Leaders in business, the law, philanthropy and Indigenous advocacy to be honoured at TMU convocation this spring
May 19, 2022
Composite image of all the Hon Doc recipients.

From left: Mohammad Al Zaibak, Avie Bennett, Michael Clemons, Sherrill Tekatsi:tsia’kwa (Katsi) Cook, Avvy Yao-Yao Go, Gabrielle Sagalov, Edward Sonshine, George Strathy and Anju Virmani are the extraordinary figures to receive honorary doctorates from Toronto Metropolitan University (TMU) this spring.

Michael “Pinball” Clemons, a past player, coach and general manager of the Toronto Argonauts football team, is among nine extraordinary figures to receive honorary doctorates from Toronto Metropolitan University (TMU) this spring.

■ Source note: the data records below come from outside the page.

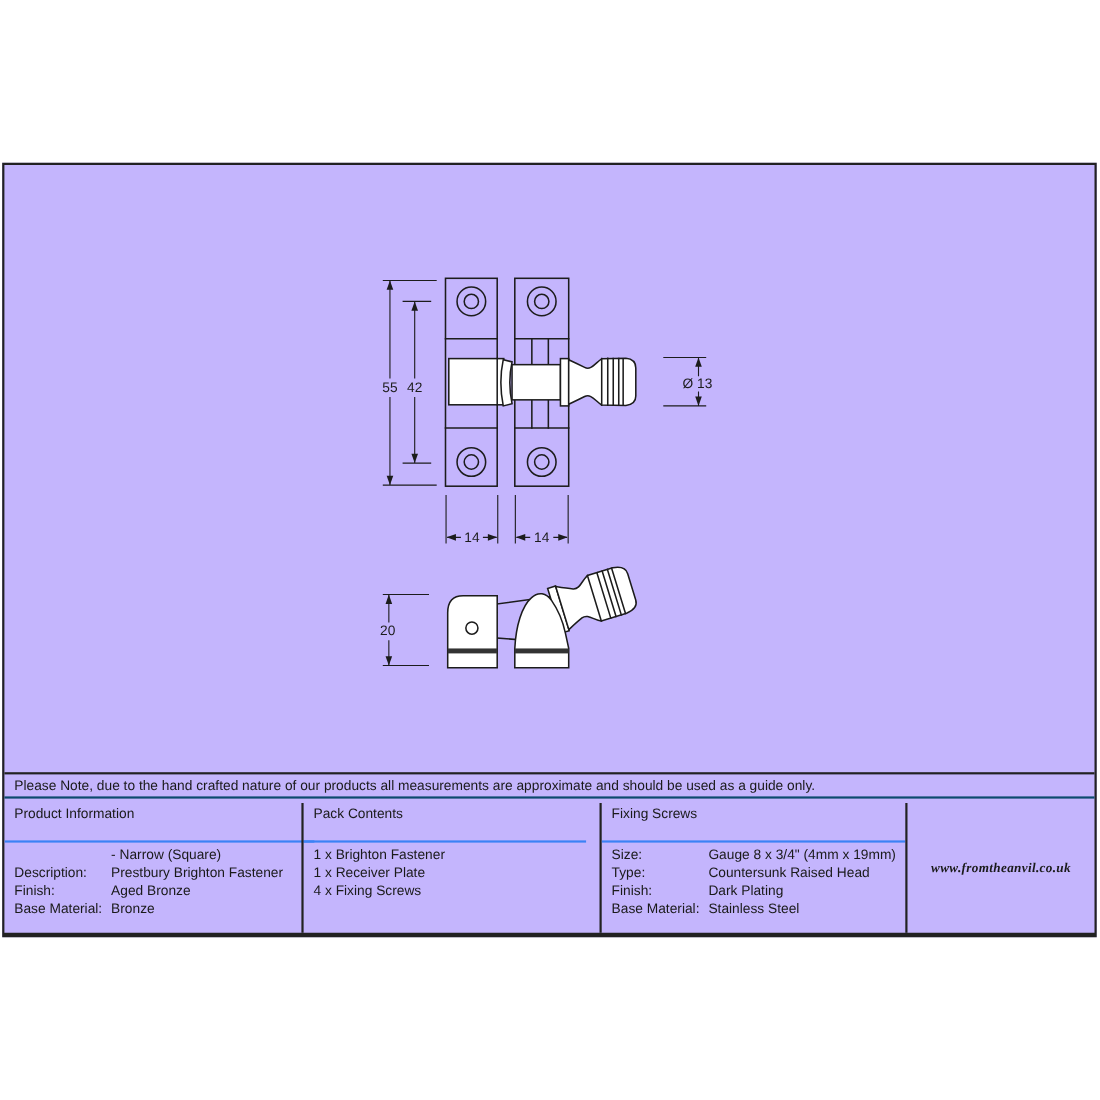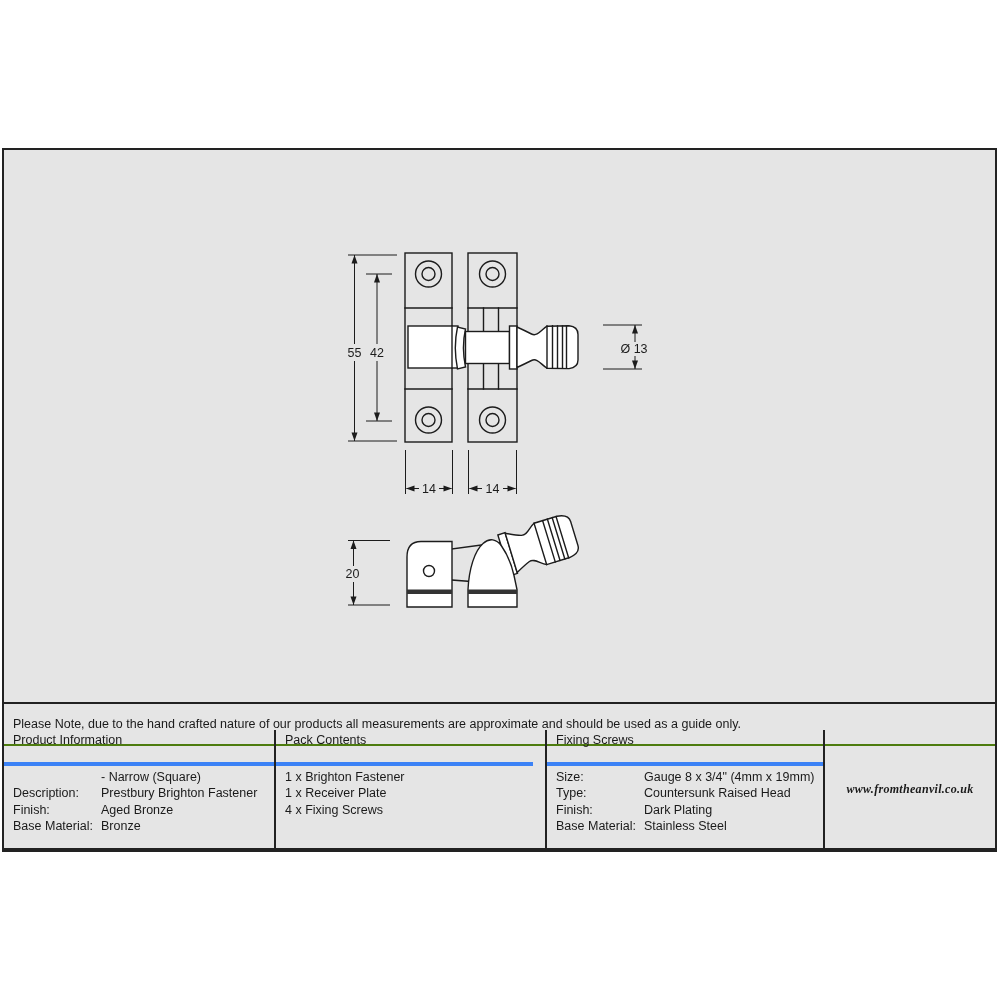"55" .sheet { background: #e5e5e5 -> #c4b5fd }
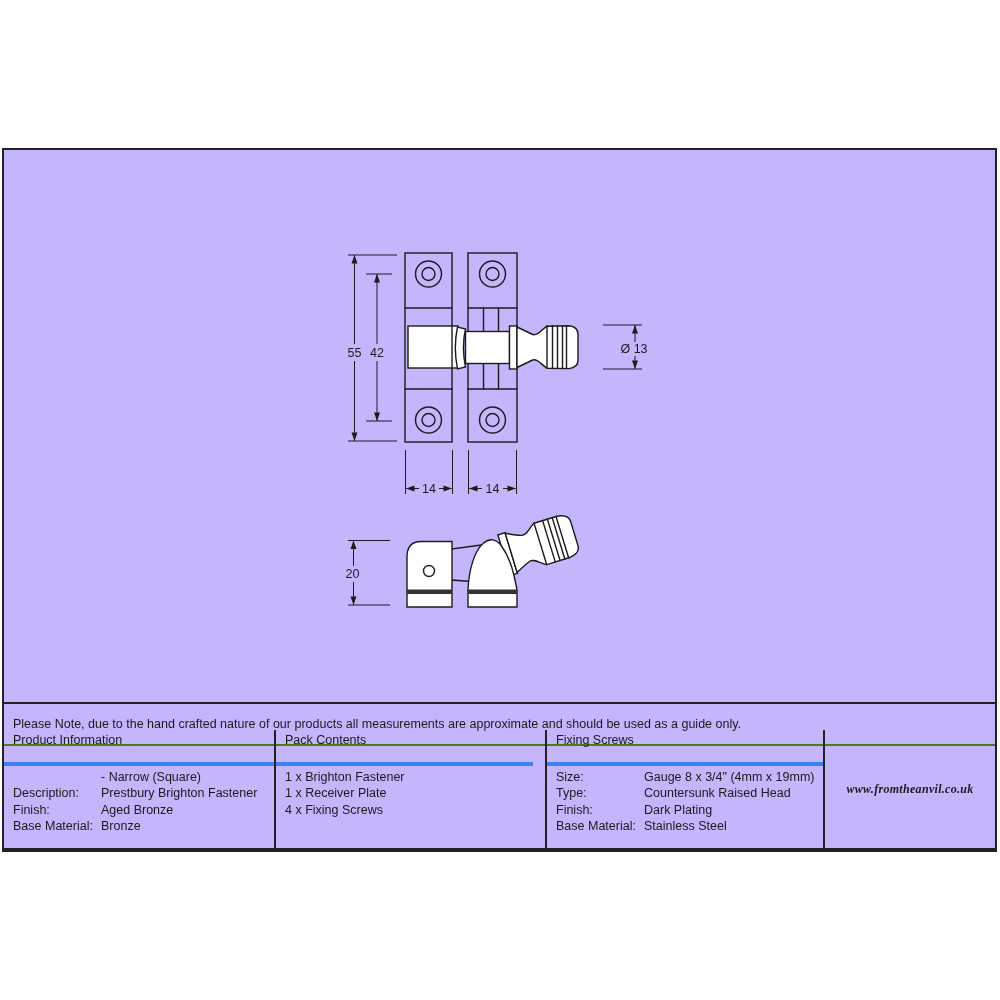"Please Note, due to the" .note-row { border-bottom: 2px solid #4d7c0f -> 2px solid #0c4a6e; height: 44px -> 24px }
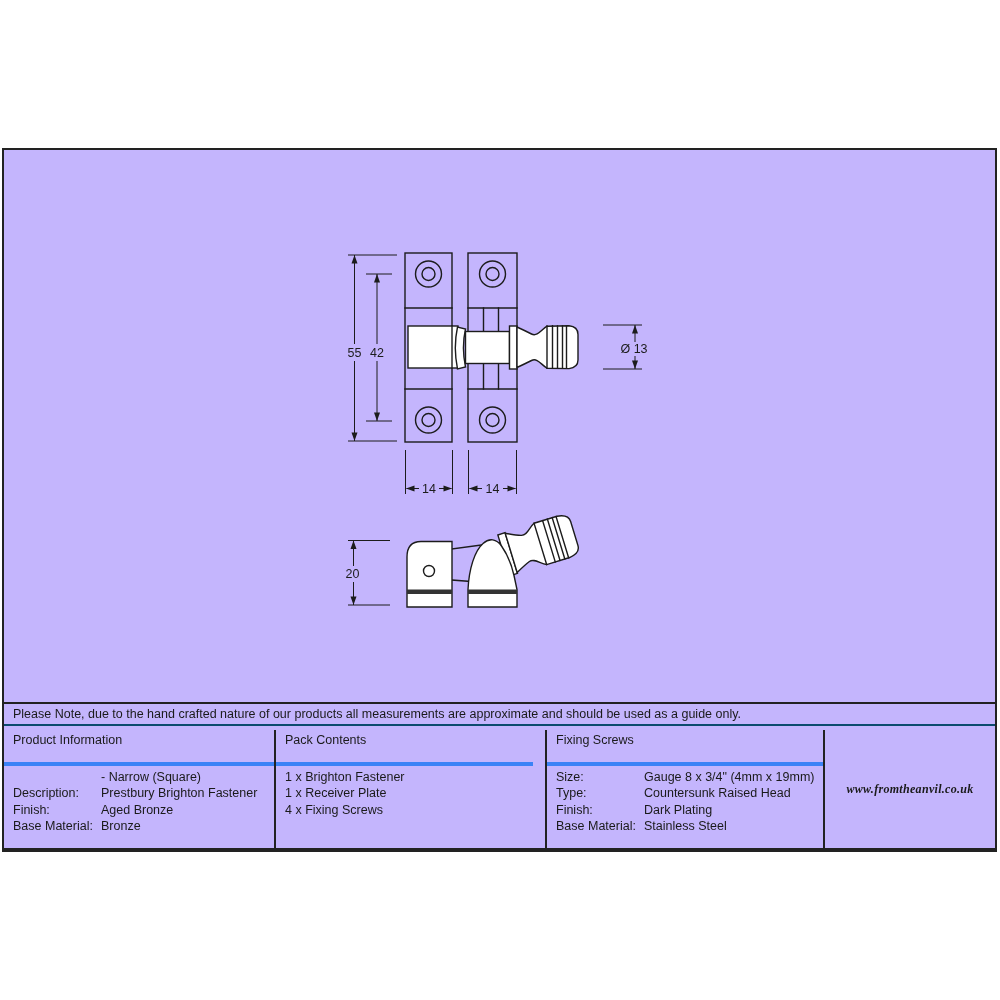"Product Information" .col-header { border-bottom: 4px solid #3b82f6 -> 2px solid #3b82f6 }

The degrees will be bestowed at in-person Convocation ceremonies running from June 13-24. 

TMU awards honorary degrees to those who have made extraordinary contributions to:

  • Academia and/or society in Canada or internationally, particularly in fields of interest to TMU;
  • The development of TMU;
  • The betterment of culture, society or the local community.

Read below to learn more about the extraordinary achievements of this year’s honorary degree recipients.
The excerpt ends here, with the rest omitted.